Michael Agbekpornu

Personal information
- Date of birth: 31 August 1998 (age 28)
- Place of birth: Accra, Ghana
- Height: 1.88 m (6 ft 2 in)
- Position: Midfielder

Team information
- Current team: Raja CA

Youth career
- 0000–2018: Dreams FC

Senior career*
- Years: Team / Apps / (Gls)
- 2018–2021: Dreams FC / 25 / (0)
- 2021–2023: Egnatia / 49 / (1)
- 2023–2026: Slaven Belupo / 54 / (1)
- 2026: Huesca / 10 / (0)
- 2026–: Raja CA / 0 / (0)

International career^{‡}
- 2019: Ghana U23 / 5 / (0)

= Michael Agbekpornu =

Ghanaian professional footballer (born 1998)

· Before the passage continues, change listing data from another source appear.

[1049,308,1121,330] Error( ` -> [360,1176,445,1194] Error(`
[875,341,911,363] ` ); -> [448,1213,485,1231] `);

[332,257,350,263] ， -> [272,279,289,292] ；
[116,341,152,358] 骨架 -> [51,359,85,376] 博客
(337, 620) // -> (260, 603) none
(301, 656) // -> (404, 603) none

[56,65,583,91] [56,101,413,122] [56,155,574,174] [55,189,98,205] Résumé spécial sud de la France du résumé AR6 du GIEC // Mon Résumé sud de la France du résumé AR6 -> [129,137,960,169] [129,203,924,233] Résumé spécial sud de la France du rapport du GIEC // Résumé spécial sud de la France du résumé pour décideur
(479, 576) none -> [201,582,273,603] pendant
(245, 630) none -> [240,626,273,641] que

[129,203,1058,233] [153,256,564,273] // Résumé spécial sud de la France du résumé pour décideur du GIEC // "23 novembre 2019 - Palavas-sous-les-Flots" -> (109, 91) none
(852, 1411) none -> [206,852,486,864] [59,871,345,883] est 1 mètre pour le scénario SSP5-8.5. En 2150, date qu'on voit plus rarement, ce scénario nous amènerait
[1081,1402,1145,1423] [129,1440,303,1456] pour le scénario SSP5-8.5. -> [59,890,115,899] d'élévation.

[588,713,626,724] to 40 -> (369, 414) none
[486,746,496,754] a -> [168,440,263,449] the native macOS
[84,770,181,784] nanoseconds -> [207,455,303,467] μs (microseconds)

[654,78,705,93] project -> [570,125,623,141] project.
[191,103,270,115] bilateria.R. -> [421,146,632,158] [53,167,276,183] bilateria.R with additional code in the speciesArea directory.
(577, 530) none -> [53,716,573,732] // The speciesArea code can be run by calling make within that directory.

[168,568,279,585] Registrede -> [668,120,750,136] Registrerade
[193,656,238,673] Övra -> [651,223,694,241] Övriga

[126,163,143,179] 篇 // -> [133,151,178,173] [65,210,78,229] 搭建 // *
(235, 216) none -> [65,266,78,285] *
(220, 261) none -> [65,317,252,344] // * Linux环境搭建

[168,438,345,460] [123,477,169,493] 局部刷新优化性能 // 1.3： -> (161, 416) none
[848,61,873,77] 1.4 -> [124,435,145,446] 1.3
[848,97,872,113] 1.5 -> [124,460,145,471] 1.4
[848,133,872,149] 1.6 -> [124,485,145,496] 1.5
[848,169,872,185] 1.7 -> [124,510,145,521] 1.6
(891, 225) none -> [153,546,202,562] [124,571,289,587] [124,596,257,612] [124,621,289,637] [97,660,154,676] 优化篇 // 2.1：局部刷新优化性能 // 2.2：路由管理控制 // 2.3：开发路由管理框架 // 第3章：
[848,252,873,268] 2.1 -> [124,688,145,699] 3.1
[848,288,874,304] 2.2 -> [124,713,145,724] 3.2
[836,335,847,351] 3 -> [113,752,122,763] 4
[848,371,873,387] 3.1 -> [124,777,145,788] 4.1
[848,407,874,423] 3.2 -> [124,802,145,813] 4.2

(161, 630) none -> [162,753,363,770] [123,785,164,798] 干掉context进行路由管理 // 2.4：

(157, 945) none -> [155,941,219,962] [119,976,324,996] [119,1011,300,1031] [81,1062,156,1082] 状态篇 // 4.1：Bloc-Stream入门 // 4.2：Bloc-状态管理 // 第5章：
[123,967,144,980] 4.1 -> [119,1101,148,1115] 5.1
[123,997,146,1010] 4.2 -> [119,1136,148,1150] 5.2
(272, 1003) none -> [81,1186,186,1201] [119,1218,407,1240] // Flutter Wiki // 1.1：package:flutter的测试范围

Michael Agbekpornu (born 31 August 1998) is a Ghanaian professional footballer who plays as a midfielder for Botola club Raja CA.

== Club career ==

=== Dreams FC ===

==== 2018–2019 season ====
Agbekpornu joined Dreams FC in December 2018. He made his debut during the 2019 GFA Normalization Committee Special Competition. On 31 March 2019, he made his league debut playing the full 90 minutes in a 1–0 loss to Hearts of Oak.

Prior to the 2019–20 Ghana Premier League season, he received an injury whilst on international duty for the Ghana under-23 which kept him out of the whole season even though the league did not end as it was cancelled as a result of the COVID-19 pandemic.

==== 2020–2021 season ====
In October 2020, he, along with three other players, including Kingsley Owusu and Victor Oduro, signed a new three-year deal to keep them at the club until 2023.

After he recovered from injury, he was named on the club's squad list for the 2020–21 Ghana Premier League in the club's bid to push for a top 4 league position at the end of the season. In November 2020, he was named as the new club captain ahead of the season. On 22 November 2020, he was adjudged the man of the match after an impressive display after a 2–1 victory over Medeama SC with the goals coming in from Ibrahim Issah and Joseph Esso, helping the club to secure their first victory of the season.

== International career ==
Agbekpornu received call-ups into Ghana national under-23 football team in 2018–2019. On 10 September 2019, he made his debut in a 1–0 victory over Algeria during the 2019 Africa U-23 Cup of Nations qualifiers, which sealed qualification into the main competition which was hosted by Egypt. He was a member of the squad that featured during the 2019 Africa U-23 Cup of Nations, the team however reached the semi-final but could not qualify for the 2020 Summer Olympics as they lost the semi-final match against Ivory Coast on penalties and their 3rd place match to South Africa also on penalties.